■ **Work to complete**:
Retype all of the entries exactly as they appear.

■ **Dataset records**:
━━━━
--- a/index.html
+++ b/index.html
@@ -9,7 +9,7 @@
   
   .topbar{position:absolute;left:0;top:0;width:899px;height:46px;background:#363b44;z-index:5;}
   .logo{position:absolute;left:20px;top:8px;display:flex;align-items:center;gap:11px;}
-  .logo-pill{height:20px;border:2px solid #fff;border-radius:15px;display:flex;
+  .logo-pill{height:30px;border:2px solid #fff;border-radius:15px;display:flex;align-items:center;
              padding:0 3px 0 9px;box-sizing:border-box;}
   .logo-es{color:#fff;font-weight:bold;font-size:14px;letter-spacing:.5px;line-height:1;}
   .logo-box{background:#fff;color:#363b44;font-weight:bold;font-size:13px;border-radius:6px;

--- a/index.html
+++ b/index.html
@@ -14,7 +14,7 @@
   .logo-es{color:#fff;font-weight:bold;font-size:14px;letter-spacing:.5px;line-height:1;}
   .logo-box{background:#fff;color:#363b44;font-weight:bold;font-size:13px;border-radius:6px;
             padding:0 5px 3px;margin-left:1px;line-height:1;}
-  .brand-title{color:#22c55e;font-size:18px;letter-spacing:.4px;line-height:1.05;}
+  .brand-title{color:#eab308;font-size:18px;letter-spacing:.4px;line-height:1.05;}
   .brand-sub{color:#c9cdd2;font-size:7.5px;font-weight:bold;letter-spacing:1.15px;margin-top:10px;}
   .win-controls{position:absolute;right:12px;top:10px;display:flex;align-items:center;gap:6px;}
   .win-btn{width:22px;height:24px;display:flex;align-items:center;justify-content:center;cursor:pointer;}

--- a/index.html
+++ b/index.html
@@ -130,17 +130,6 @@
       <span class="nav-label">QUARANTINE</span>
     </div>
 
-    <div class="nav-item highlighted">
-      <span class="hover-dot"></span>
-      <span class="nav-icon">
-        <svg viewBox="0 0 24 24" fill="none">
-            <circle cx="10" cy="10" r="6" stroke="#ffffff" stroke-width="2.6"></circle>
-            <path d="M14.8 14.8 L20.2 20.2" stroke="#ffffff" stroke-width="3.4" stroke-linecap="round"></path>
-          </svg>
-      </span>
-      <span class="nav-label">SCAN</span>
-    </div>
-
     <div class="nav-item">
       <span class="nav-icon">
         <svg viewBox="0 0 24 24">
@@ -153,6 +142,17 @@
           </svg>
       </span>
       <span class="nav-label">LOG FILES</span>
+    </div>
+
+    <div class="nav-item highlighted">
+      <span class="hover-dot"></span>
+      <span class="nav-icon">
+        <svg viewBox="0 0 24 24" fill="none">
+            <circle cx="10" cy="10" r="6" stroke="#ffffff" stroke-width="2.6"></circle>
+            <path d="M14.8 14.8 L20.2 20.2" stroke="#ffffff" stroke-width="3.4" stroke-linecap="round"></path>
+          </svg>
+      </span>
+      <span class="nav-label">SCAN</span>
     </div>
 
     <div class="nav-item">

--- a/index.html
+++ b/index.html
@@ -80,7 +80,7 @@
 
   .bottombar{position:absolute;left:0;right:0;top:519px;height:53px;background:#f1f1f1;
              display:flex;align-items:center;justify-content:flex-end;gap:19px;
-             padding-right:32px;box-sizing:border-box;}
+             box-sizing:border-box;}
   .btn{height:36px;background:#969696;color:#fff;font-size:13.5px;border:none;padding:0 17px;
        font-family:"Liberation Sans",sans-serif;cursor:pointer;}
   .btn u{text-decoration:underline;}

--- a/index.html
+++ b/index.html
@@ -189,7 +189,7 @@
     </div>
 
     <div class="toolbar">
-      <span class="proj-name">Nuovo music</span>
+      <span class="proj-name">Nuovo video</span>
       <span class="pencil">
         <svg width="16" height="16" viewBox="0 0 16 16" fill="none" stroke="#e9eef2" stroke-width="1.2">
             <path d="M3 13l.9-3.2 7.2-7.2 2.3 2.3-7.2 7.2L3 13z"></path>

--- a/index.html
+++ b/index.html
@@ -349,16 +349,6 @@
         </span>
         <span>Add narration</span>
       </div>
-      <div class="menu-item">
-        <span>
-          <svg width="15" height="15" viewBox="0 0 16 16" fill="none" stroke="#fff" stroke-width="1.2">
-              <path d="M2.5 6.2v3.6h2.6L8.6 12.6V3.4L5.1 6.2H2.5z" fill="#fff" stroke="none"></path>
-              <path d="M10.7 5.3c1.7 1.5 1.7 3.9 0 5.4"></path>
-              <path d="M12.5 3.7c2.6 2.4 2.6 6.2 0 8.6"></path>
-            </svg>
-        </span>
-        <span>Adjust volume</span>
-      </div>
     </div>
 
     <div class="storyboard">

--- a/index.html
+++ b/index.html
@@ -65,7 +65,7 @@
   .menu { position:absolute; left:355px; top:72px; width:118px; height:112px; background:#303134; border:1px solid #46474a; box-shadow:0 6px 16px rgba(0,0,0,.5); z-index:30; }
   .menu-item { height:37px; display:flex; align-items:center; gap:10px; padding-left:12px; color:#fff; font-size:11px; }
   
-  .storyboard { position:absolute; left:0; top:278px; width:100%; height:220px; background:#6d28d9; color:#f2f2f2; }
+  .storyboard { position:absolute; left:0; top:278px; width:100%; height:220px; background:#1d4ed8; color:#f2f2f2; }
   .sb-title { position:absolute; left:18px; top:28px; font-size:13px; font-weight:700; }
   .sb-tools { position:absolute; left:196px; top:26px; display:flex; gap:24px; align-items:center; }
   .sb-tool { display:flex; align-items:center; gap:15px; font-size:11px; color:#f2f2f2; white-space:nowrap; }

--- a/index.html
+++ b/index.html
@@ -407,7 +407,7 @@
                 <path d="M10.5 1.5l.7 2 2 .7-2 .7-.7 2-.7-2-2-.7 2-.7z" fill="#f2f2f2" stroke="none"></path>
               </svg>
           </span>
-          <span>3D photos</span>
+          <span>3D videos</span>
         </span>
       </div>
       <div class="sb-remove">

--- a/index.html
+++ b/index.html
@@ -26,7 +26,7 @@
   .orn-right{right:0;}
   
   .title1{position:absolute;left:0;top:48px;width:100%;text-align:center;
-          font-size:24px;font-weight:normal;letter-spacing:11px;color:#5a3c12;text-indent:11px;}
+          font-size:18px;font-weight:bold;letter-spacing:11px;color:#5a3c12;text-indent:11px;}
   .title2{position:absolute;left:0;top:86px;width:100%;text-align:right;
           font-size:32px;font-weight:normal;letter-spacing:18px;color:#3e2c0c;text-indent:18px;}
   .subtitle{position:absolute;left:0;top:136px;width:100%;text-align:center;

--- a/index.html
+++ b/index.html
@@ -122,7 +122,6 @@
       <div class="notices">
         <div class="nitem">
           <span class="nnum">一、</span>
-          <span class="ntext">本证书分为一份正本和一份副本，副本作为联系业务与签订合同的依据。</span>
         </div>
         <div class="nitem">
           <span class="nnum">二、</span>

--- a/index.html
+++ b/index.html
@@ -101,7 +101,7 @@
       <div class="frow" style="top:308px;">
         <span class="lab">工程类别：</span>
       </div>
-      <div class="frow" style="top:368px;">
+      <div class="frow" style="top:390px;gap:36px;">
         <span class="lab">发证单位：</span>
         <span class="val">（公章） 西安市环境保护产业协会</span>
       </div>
━━━━
■ **Task result**:
--- a/index.html
+++ b/index.html
@@ -9,7 +9,7 @@
   
   .topbar{position:absolute;left:0;top:0;width:899px;height:46px;background:#363b44;z-index:5;}
   .logo{position:absolute;left:20px;top:8px;display:flex;align-items:center;gap:11px;}
-  .logo-pill{height:20px;border:2px solid #fff;border-radius:15px;display:flex;
+  .logo-pill{height:30px;border:2px solid #fff;border-radius:15px;display:flex;align-items:center;
              padding:0 3px 0 9px;box-sizing:border-box;}
   .logo-es{color:#fff;font-weight:bold;font-size:14px;letter-spacing:.5px;line-height:1;}
   .logo-box{background:#fff;color:#363b44;font-weight:bold;font-size:13px;border-radius:6px;

--- a/index.html
+++ b/index.html
@@ -14,7 +14,7 @@
   .logo-es{color:#fff;font-weight:bold;font-size:14px;letter-spacing:.5px;line-height:1;}
   .logo-box{background:#fff;color:#363b44;font-weight:bold;font-size:13px;border-radius:6px;
             padding:0 5px 3px;margin-left:1px;line-height:1;}
-  .brand-title{color:#22c55e;font-size:18px;letter-spacing:.4px;line-height:1.05;}
+  .brand-title{color:#eab308;font-size:18px;letter-spacing:.4px;line-height:1.05;}
   .brand-sub{color:#c9cdd2;font-size:7.5px;font-weight:bold;letter-spacing:1.15px;margin-top:10px;}
   .win-controls{position:absolute;right:12px;top:10px;display:flex;align-items:center;gap:6px;}
   .win-btn{width:22px;height:24px;display:flex;align-items:center;justify-content:center;cursor:pointer;}

--- a/index.html
+++ b/index.html
@@ -130,17 +130,6 @@
       <span class="nav-label">QUARANTINE</span>
     </div>
 
-    <div class="nav-item highlighted">
-      <span class="hover-dot"></span>
-      <span class="nav-icon">
-        <svg viewBox="0 0 24 24" fill="none">
-            <circle cx="10" cy="10" r="6" stroke="#ffffff" stroke-width="2.6"></circle>
-            <path d="M14.8 14.8 L20.2 20.2" stroke="#ffffff" stroke-width="3.4" stroke-linecap="round"></path>
-          </svg>
-      </span>
-      <span class="nav-label">SCAN</span>
-    </div>
-
     <div class="nav-item">
       <span class="nav-icon">
         <svg viewBox="0 0 24 24">
@@ -153,6 +142,17 @@
           </svg>
       </span>
       <span class="nav-label">LOG FILES</span>
+    </div>
+
+    <div class="nav-item highlighted">
+      <span class="hover-dot"></span>
+      <span class="nav-icon">
+        <svg viewBox="0 0 24 24" fill="none">
+            <circle cx="10" cy="10" r="6" stroke="#ffffff" stroke-width="2.6"></circle>
+            <path d="M14.8 14.8 L20.2 20.2" stroke="#ffffff" stroke-width="3.4" stroke-linecap="round"></path>
+          </svg>
+      </span>
+      <span class="nav-label">SCAN</span>
     </div>
 
     <div class="nav-item">

--- a/index.html
+++ b/index.html
@@ -80,7 +80,7 @@
 
   .bottombar{position:absolute;left:0;right:0;top:519px;height:53px;background:#f1f1f1;
              display:flex;align-items:center;justify-content:flex-end;gap:19px;
-             padding-right:32px;box-sizing:border-box;}
+             box-sizing:border-box;}
   .btn{height:36px;background:#969696;color:#fff;font-size:13.5px;border:none;padding:0 17px;
        font-family:"Liberation Sans",sans-serif;cursor:pointer;}
   .btn u{text-decoration:underline;}

--- a/index.html
+++ b/index.html
@@ -189,7 +189,7 @@
     </div>
 
     <div class="toolbar">
-      <span class="proj-name">Nuovo music</span>
+      <span class="proj-name">Nuovo video</span>
       <span class="pencil">
         <svg width="16" height="16" viewBox="0 0 16 16" fill="none" stroke="#e9eef2" stroke-width="1.2">
             <path d="M3 13l.9-3.2 7.2-7.2 2.3 2.3-7.2 7.2L3 13z"></path>

--- a/index.html
+++ b/index.html
@@ -349,16 +349,6 @@
         </span>
         <span>Add narration</span>
       </div>
-      <div class="menu-item">
-        <span>
-          <svg width="15" height="15" viewBox="0 0 16 16" fill="none" stroke="#fff" stroke-width="1.2">
-              <path d="M2.5 6.2v3.6h2.6L8.6 12.6V3.4L5.1 6.2H2.5z" fill="#fff" stroke="none"></path>
-              <path d="M10.7 5.3c1.7 1.5 1.7 3.9 0 5.4"></path>
-              <path d="M12.5 3.7c2.6 2.4 2.6 6.2 0 8.6"></path>
-            </svg>
-        </span>
-        <span>Adjust volume</span>
-      </div>
     </div>
 
     <div class="storyboard">

--- a/index.html
+++ b/index.html
@@ -65,7 +65,7 @@
   .menu { position:absolute; left:355px; top:72px; width:118px; height:112px; background:#303134; border:1px solid #46474a; box-shadow:0 6px 16px rgba(0,0,0,.5); z-index:30; }
   .menu-item { height:37px; display:flex; align-items:center; gap:10px; padding-left:12px; color:#fff; font-size:11px; }
   
-  .storyboard { position:absolute; left:0; top:278px; width:100%; height:220px; background:#6d28d9; color:#f2f2f2; }
+  .storyboard { position:absolute; left:0; top:278px; width:100%; height:220px; background:#1d4ed8; color:#f2f2f2; }
   .sb-title { position:absolute; left:18px; top:28px; font-size:13px; font-weight:700; }
   .sb-tools { position:absolute; left:196px; top:26px; display:flex; gap:24px; align-items:center; }
   .sb-tool { display:flex; align-items:center; gap:15px; font-size:11px; color:#f2f2f2; white-space:nowrap; }

--- a/index.html
+++ b/index.html
@@ -407,7 +407,7 @@
                 <path d="M10.5 1.5l.7 2 2 .7-2 .7-.7 2-.7-2-2-.7 2-.7z" fill="#f2f2f2" stroke="none"></path>
               </svg>
           </span>
-          <span>3D photos</span>
+          <span>3D videos</span>
         </span>
       </div>
       <div class="sb-remove">

--- a/index.html
+++ b/index.html
@@ -26,7 +26,7 @@
   .orn-right{right:0;}
   
   .title1{position:absolute;left:0;top:48px;width:100%;text-align:center;
-          font-size:24px;font-weight:normal;letter-spacing:11px;color:#5a3c12;text-indent:11px;}
+          font-size:18px;font-weight:bold;letter-spacing:11px;color:#5a3c12;text-indent:11px;}
   .title2{position:absolute;left:0;top:86px;width:100%;text-align:right;
           font-size:32px;font-weight:normal;letter-spacing:18px;color:#3e2c0c;text-indent:18px;}
   .subtitle{position:absolute;left:0;top:136px;width:100%;text-align:center;

--- a/index.html
+++ b/index.html
@@ -122,7 +122,6 @@
       <div class="notices">
         <div class="nitem">
           <span class="nnum">一、</span>
-          <span class="ntext">本证书分为一份正本和一份副本，副本作为联系业务与签订合同的依据。</span>
         </div>
         <div class="nitem">
           <span class="nnum">二、</span>

--- a/index.html
+++ b/index.html
@@ -101,7 +101,7 @@
       <div class="frow" style="top:308px;">
         <span class="lab">工程类别：</span>
       </div>
-      <div class="frow" style="top:368px;">
+      <div class="frow" style="top:390px;gap:36px;">
         <span class="lab">发证单位：</span>
         <span class="val">（公章） 西安市环境保护产业协会</span>
       </div>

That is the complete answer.